Last week, Stacey Lucas, also known as Veggie Art Girl, began painting the plexiglass hockey barriers that surround the rink with vibrant healing images - rainbows and flowers bearing positive messages. Figueroa reads some off: “‘Into every garden a little rain must fall.’ ‘The sun will come up tomorrow.' All these inspirational sayings. Like I said, I made up a bed over here with donations from the community of colored pillowcases.

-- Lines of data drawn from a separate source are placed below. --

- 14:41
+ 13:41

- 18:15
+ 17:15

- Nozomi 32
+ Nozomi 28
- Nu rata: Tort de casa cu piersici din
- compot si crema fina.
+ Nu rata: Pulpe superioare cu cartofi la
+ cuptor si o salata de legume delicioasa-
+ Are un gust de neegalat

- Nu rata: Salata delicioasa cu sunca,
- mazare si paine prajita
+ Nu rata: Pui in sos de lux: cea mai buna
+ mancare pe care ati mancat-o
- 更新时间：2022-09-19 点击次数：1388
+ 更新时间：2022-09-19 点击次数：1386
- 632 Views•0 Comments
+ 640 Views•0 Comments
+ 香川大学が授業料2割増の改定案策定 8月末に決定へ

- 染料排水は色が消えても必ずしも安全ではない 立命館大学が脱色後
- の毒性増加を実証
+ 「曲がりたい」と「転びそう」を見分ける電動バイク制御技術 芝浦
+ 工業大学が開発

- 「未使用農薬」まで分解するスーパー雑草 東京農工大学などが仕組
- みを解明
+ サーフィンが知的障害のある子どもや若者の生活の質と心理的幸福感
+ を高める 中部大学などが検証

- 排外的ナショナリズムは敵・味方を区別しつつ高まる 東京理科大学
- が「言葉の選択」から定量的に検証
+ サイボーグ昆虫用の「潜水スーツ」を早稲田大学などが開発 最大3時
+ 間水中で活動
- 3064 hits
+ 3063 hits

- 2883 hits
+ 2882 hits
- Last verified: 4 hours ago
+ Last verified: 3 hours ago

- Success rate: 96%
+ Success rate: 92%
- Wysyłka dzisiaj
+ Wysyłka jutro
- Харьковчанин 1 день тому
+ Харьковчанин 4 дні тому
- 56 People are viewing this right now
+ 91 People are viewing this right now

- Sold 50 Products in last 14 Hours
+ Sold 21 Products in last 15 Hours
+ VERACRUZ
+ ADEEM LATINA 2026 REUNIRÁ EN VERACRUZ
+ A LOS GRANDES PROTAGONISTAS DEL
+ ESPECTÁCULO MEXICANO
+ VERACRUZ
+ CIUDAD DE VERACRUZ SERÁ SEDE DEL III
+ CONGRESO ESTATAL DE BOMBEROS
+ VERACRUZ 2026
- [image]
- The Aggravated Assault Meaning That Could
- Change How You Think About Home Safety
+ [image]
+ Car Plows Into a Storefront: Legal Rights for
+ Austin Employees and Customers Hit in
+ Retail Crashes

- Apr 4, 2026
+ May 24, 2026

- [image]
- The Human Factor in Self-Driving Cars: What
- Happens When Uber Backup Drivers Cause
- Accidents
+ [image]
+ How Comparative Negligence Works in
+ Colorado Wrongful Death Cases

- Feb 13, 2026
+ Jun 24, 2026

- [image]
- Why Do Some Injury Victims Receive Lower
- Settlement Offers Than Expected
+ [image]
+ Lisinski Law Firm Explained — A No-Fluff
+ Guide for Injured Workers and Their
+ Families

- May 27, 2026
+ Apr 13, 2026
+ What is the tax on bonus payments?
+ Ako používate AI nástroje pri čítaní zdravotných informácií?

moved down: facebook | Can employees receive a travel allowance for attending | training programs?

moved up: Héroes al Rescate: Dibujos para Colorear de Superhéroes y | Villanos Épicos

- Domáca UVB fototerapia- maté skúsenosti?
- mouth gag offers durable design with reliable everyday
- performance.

When you're a patient and you're scared and really sick and here with other people, we want to make sure they know we care about them.”
As we’re leaving, Speare’s Britt McDonald once again stresses the uncertainty of the coming days.
"It feels little bit like we're preparing for a tsunami,” the Chief of Medicine says, “and we don't know if it's gonna be a little wave or a big wave or so we're just doing the best we can to prepare for whatever comes our way.”
PSU’s Marlin Collingwood says the fact that people are coming together now gives him faith that whatever the surge, the hospital will be ready. “I think it's the beauty of a small community,” he says, “I think it's the beauty of a small town. It's the beauty of rural New Hampshire, that all of these partners were able to get together and very quickly make this happen.”